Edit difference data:
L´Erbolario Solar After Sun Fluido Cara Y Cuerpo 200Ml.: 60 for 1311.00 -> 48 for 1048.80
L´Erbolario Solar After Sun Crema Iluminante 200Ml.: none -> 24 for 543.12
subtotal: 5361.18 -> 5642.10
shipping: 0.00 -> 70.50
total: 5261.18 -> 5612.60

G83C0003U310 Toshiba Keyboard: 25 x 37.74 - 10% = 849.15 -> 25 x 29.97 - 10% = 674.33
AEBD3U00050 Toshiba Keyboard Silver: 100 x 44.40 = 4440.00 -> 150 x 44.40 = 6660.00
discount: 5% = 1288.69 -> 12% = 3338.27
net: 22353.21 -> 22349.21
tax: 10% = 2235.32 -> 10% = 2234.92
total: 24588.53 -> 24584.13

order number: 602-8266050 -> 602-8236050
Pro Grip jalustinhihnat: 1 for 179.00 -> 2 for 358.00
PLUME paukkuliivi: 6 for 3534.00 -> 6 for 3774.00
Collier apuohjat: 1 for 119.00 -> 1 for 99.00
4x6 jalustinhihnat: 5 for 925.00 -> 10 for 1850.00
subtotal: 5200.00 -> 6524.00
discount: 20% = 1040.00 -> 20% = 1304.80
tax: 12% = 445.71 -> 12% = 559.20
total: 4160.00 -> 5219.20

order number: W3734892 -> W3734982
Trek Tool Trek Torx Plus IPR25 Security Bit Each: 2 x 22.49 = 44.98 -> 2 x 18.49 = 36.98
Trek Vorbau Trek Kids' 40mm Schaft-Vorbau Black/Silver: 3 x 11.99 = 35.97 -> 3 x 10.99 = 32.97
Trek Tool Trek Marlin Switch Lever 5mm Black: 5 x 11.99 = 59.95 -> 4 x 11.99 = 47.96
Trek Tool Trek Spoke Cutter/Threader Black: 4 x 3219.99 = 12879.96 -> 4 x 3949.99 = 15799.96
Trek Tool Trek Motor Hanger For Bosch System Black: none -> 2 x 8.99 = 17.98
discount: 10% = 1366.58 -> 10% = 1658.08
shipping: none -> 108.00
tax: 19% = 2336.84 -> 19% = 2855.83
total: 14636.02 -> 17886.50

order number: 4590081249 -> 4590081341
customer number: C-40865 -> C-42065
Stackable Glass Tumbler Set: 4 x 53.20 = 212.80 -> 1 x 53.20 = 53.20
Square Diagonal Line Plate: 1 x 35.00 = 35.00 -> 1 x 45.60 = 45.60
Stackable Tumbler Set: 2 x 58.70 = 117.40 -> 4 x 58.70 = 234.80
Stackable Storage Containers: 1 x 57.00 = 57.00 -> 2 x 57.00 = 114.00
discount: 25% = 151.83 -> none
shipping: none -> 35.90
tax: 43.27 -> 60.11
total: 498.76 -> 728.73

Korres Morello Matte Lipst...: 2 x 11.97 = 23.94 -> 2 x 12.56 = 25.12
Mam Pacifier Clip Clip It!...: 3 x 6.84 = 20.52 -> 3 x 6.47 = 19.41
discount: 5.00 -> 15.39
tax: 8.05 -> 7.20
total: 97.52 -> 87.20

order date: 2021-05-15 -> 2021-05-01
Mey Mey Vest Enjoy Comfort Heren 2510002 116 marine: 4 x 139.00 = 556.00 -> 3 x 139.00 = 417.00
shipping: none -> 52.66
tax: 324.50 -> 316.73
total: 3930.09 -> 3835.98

• **Required work**:
Beginning with the first line above, transcribe all of the data exactly.

• **Written answer**:
L´Erbolario Solar After Sun Fluido Cara Y Cuerpo 200Ml.: 60 for 1311.00 -> 48 for 1048.80
L´Erbolario Solar After Sun Crema Iluminante 200Ml.: none -> 24 for 543.12
subtotal: 5361.18 -> 5642.10
shipping: 0.00 -> 70.50
total: 5261.18 -> 5612.60

G83C0003U310 Toshiba Keyboard: 25 x 37.74 - 10% = 849.15 -> 25 x 29.97 - 10% = 674.33
AEBD3U00050 Toshiba Keyboard Silver: 100 x 44.40 = 4440.00 -> 150 x 44.40 = 6660.00
discount: 5% = 1288.69 -> 12% = 3338.27
net: 22353.21 -> 22349.21
tax: 10% = 2235.32 -> 10% = 2234.92
total: 24588.53 -> 24584.13

order number: 602-8266050 -> 602-8236050
Pro Grip jalustinhihnat: 1 for 179.00 -> 2 for 358.00
PLUME paukkuliivi: 6 for 3534.00 -> 6 for 3774.00
Collier apuohjat: 1 for 119.00 -> 1 for 99.00
4x6 jalustinhihnat: 5 for 925.00 -> 10 for 1850.00
subtotal: 5200.00 -> 6524.00
discount: 20% = 1040.00 -> 20% = 1304.80
tax: 12% = 445.71 -> 12% = 559.20
total: 4160.00 -> 5219.20

order number: W3734892 -> W3734982
Trek Tool Trek Torx Plus IPR25 Security Bit Each: 2 x 22.49 = 44.98 -> 2 x 18.49 = 36.98
Trek Vorbau Trek Kids' 40mm Schaft-Vorbau Black/Silver: 3 x 11.99 = 35.97 -> 3 x 10.99 = 32.97
Trek Tool Trek Marlin Switch Lever 5mm Black: 5 x 11.99 = 59.95 -> 4 x 11.99 = 47.96
Trek Tool Trek Spoke Cutter/Threader Black: 4 x 3219.99 = 12879.96 -> 4 x 3949.99 = 15799.96
Trek Tool Trek Motor Hanger For Bosch System Black: none -> 2 x 8.99 = 17.98
discount: 10% = 1366.58 -> 10% = 1658.08
shipping: none -> 108.00
tax: 19% = 2336.84 -> 19% = 2855.83
total: 14636.02 -> 17886.50

order number: 4590081249 -> 4590081341
customer number: C-40865 -> C-42065
Stackable Glass Tumbler Set: 4 x 53.20 = 212.80 -> 1 x 53.20 = 53.20
Square Diagonal Line Plate: 1 x 35.00 = 35.00 -> 1 x 45.60 = 45.60
Stackable Tumbler Set: 2 x 58.70 = 117.40 -> 4 x 58.70 = 234.80
Stackable Storage Containers: 1 x 57.00 = 57.00 -> 2 x 57.00 = 114.00
discount: 25% = 151.83 -> none
shipping: none -> 35.90
tax: 43.27 -> 60.11
total: 498.76 -> 728.73

Korres Morello Matte Lipst...: 2 x 11.97 = 23.94 -> 2 x 12.56 = 25.12
Mam Pacifier Clip Clip It!...: 3 x 6.84 = 20.52 -> 3 x 6.47 = 19.41
discount: 5.00 -> 15.39
tax: 8.05 -> 7.20
total: 97.52 -> 87.20

order date: 2021-05-15 -> 2021-05-01
Mey Mey Vest Enjoy Comfort Heren 2510002 116 marine: 4 x 139.00 = 556.00 -> 3 x 139.00 = 417.00
shipping: none -> 52.66
tax: 324.50 -> 316.73
total: 3930.09 -> 3835.98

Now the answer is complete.